Garnished with chic designs and with a far-reaching menu aiming to update Chinese cuisine, Bird Wo Wo clearly wants to broaden the appeal of the culinary traditions of China. And if the customer demographic observed on a recent visit is of any indication, the establishment woos an international and young crowd. Its offerings, however, are hit and miss.
First-time diners could be forgiven for confusing the Chinese restaurant with a cafe intended to titillate a female clientele. Brightly lit, the interior has a sleek color scheme of iron gray and white, adorned with decorative, feather-shaped patterns, mirrors and hanging ornaments made of beads. Those who wish to snap selfies and shout “How cute!” (好可愛) amid young women and girls might be disappointed though. On the weekday evening my dining partners and I visited, the majority of the diners appeared to be youngish white-collar workers. A cacophony of languages was also heard. Next to our table, a group of Japanese-speaking, suit-wearing businessmen seemed to enjoy their meals with bottles of Taiwan beer (NT$150 per bottle). On the other side, several men and women with Singaporean accents discussed work over glasses of red wine.
As for the food, the restaurant’s kitchen is designed to appeal to as many customers as possible, covering various regional cuisines ranging from Jiangsu and Zhejiang to Szechuan and Cantonese. Traditional dishes are often given an innovative twist. The boiled sliced pork and cucumber with garlic sauce (爽口薄片晾衣, NT$290), for example, is a creative rendition of boiled pork with garlic sauce (蒜泥白肉), a staple plate of the Szechuan cuisine. The photogenic dish offered a surprisingly savory explosion of flavors in the mouth, mixing the thin slices of fat-streaked pork, the freshness of cucumbers with the thick dipping sauce of garlic and honey. It was our favorite course of the evening.

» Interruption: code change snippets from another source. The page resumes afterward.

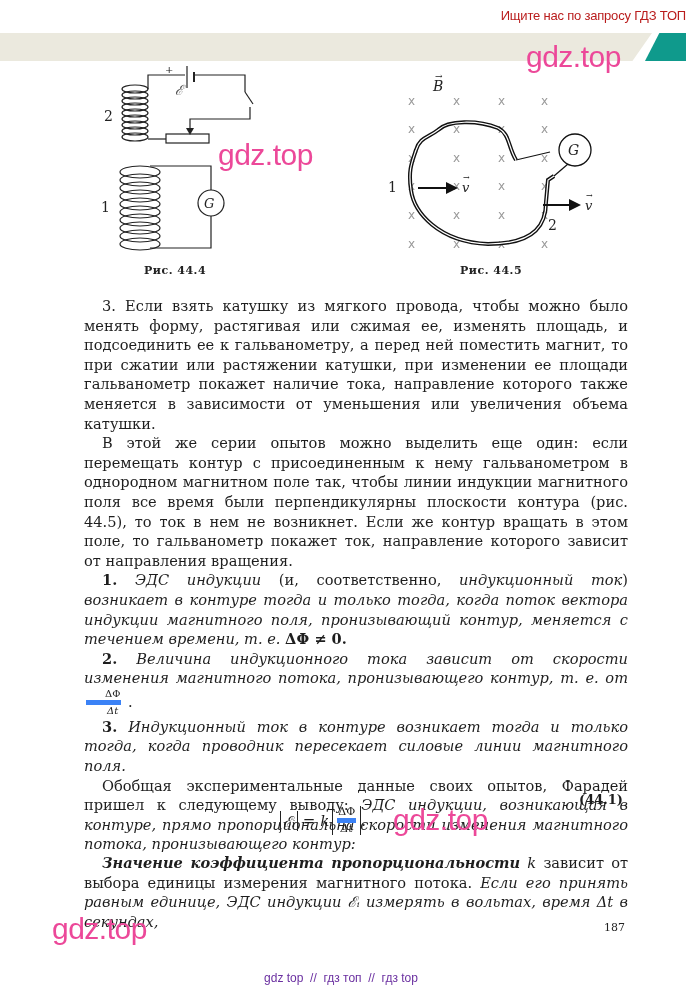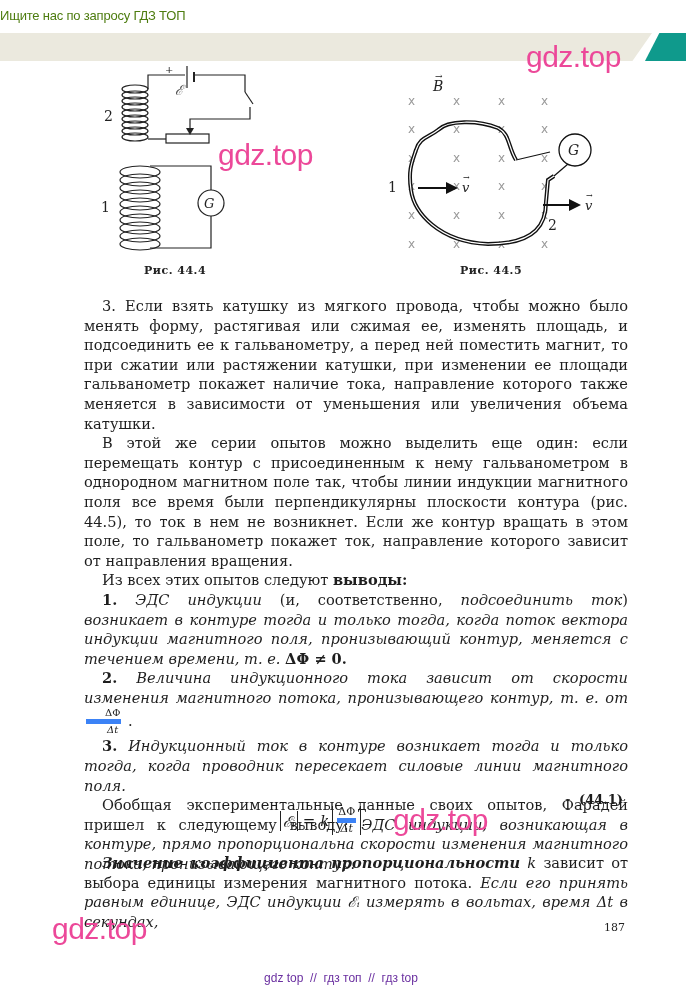"Ищите нас по запросу ГДЗ" .top-banner { color: #4d7c0f -> #b91c1c; text-align: left -> right }
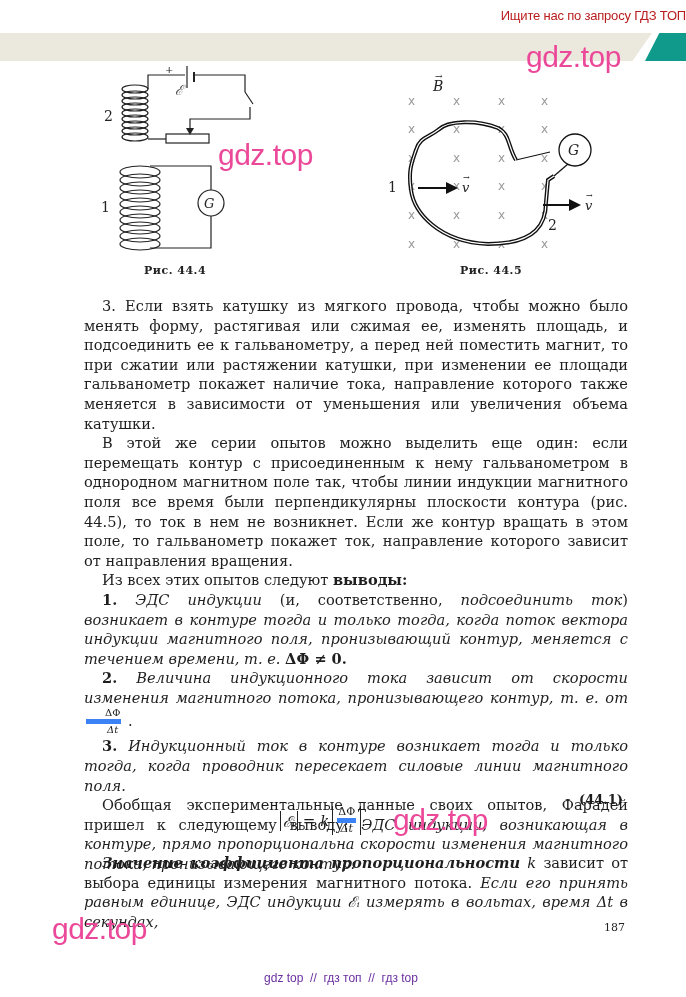"Из всех этих опытов следуют" p { html: <p> <span>Из всех этих опытов следуют </span><span>выводы:</span> </p> -> none }
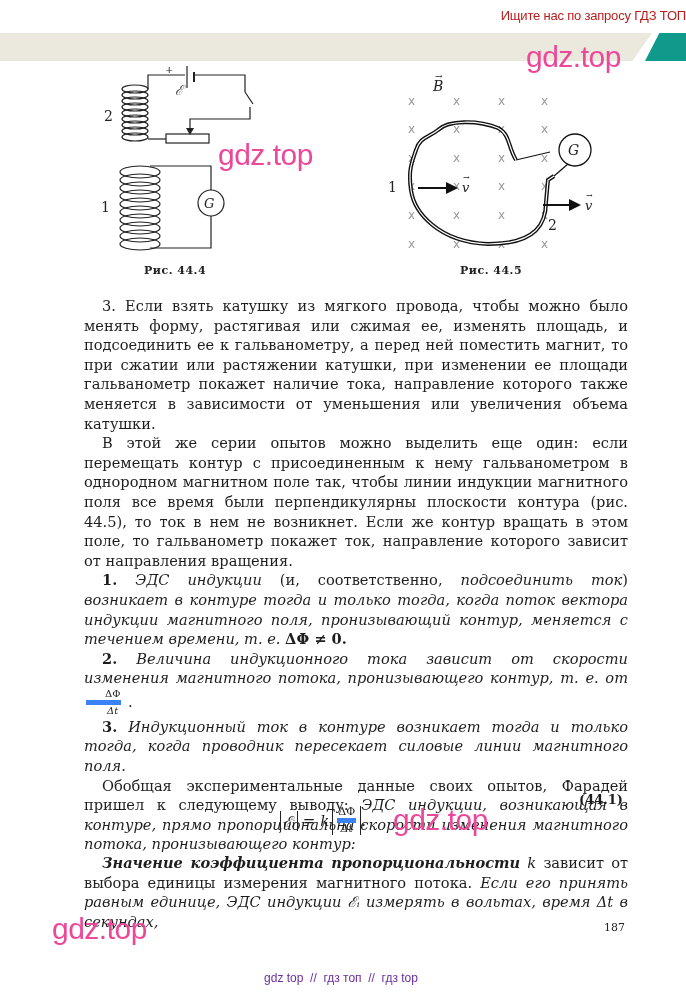"подсоединить ток" span.it { text: подсоединить -> индукционный }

Address: 116, Anhe Road Sec 1, Taipei City (台北市安和路一段116號)
Telephone: (02) 2325-5566
Open: Daily from 11:30am to 9:30pm
Average meal: NT$700
Details: Menu in Chinese and English; credit cards accepted
On the Net: www.birdwowo.com
Another innovative attempt is the shaoxing millet bread with deep fried dry vegetables (紹興干菜窩窩頭, NT$320). Composed of preserved vegetables deep fried with pork and wrapped in brown sugar-flavored mantou (饅頭), or steamed buns, the dish was a saliva-inducing balance between the crispy, salty filling and the sweet, soft bun. The outer parts of the buns, however, were disappointingly soggy and left a blemish to the otherwise fun creation.
Recommended by our wait person, the braised dry pig skin with stinky tofu (美極皮肚臭豆腐, NT$360) didn’t impress with the less-than-ordinary quality of tofu, and the portion was skimpy for the price. Nor were we particularly enthusiastic about the braised crab roe with seafood and green bean noodle in casserole (蟹黃海鮮粉絲煲, NT$380), which was bland and dominated by sticky noodles.
Other popular dishes include deep-fried balsam pear (不像苦瓜, NT$280), deep-fried shrimp balls (灌湯黃金蝦球, NT$380), stewed pork with cabbage and eggs (提督官府燉菜, NT$380) and the chef special in casserole (宮廷一品皇罈子, NT$250), which features scallops, pig knuckle and king oyster mushrooms.
Surprisingly, the restaurant also has a small afternoon-tea menu filled with waffles, sandwiches, chocolate drinks and even a chocolate fondu. Why this Chinese restaurant wants to sell coffee and cake is anyone’s guess, but the Western-style offerings feel like an afterthought and might stretch the establishment’s creativity a bit too much.